* [Exercise brief] Copy the result of filtering the entries below for lines that include the string "shipping".
------------------------------------------------------------
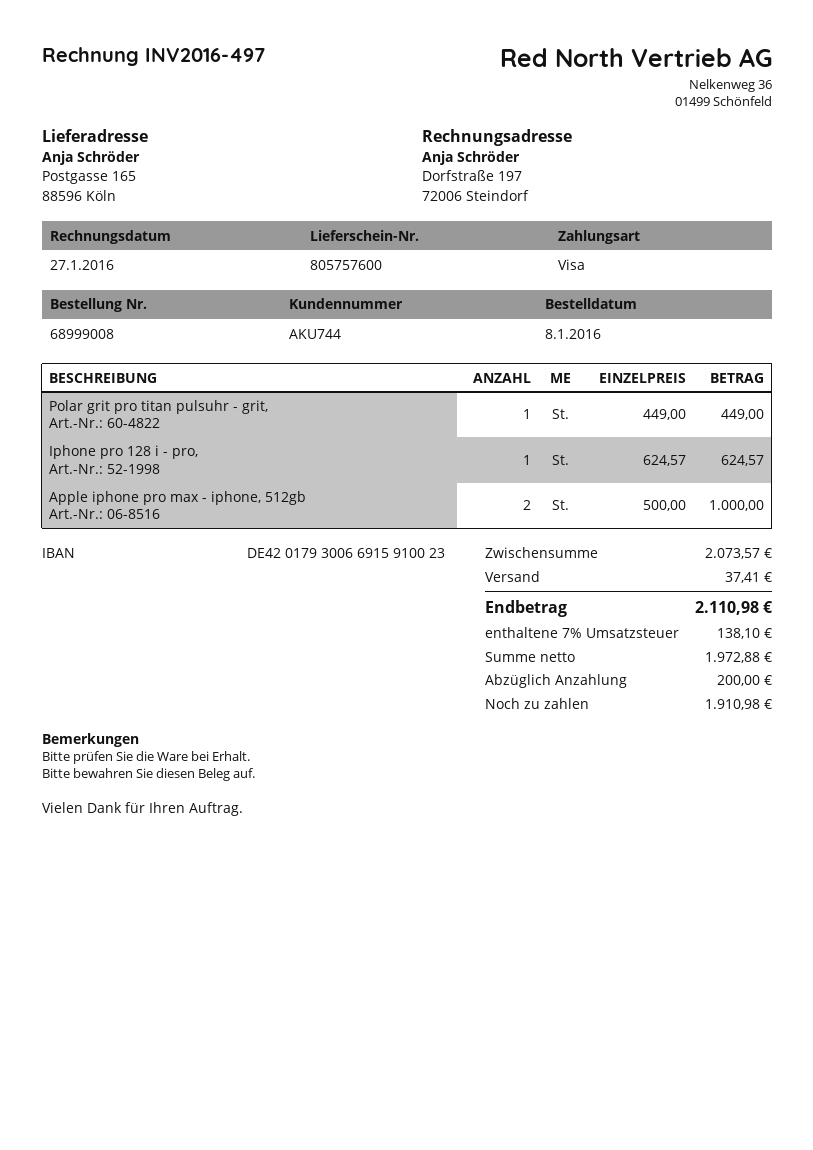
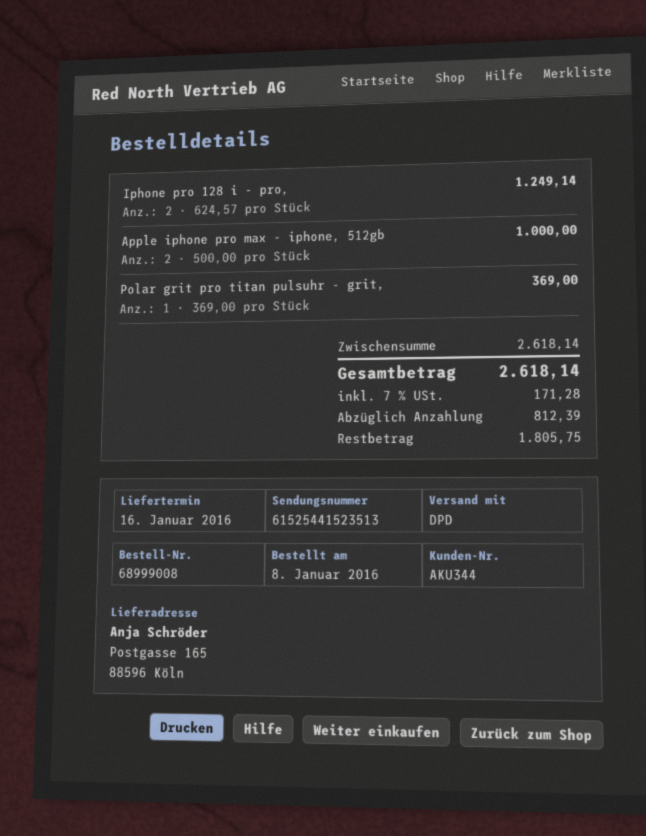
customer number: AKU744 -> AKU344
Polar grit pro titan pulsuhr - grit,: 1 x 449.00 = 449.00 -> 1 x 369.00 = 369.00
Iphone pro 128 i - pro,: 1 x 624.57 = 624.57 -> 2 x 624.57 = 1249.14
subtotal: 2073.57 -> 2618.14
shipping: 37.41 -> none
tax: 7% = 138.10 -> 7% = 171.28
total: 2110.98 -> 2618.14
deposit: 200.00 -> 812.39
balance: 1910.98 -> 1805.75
------------------------------------------------------------
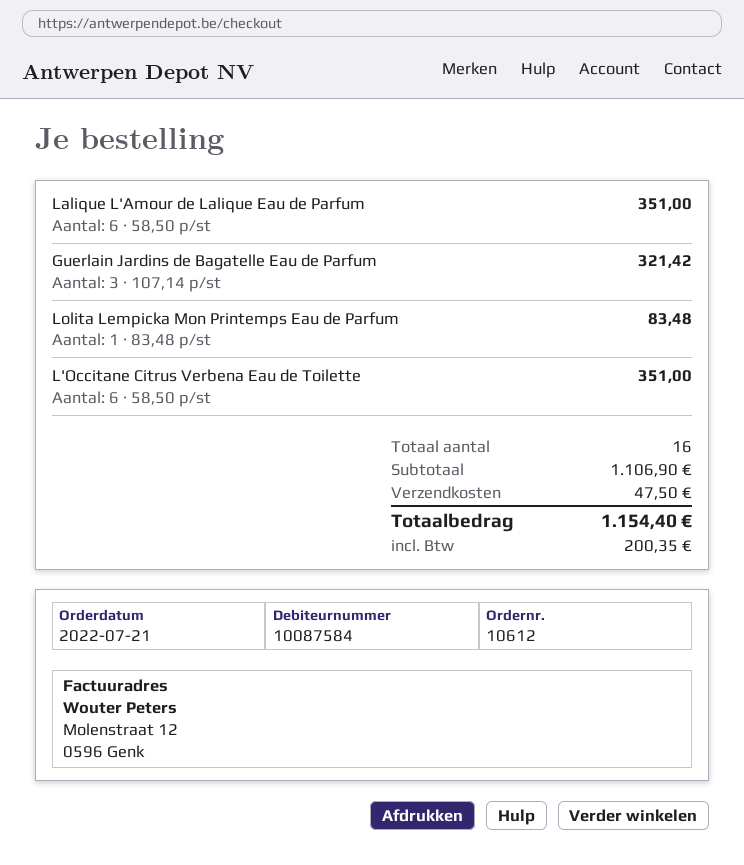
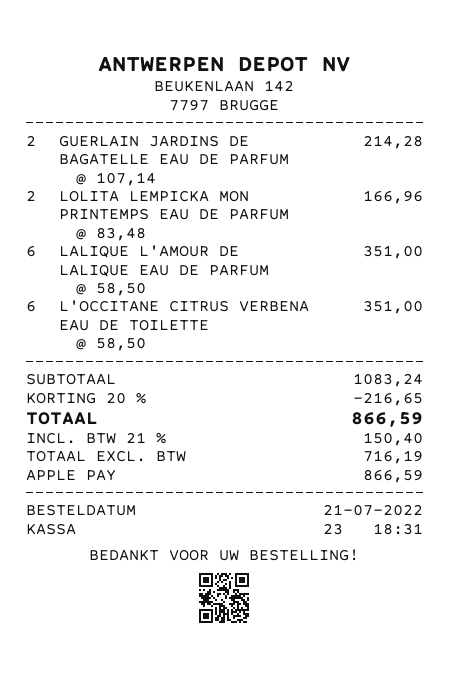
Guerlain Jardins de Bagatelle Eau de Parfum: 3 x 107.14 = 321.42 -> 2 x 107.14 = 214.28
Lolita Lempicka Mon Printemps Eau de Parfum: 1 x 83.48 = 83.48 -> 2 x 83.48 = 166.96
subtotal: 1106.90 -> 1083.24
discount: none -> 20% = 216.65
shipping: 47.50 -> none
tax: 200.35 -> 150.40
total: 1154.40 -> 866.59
------------------------------------------------------------
* [Answer]
shipping: 37.41 -> none
shipping: 47.50 -> none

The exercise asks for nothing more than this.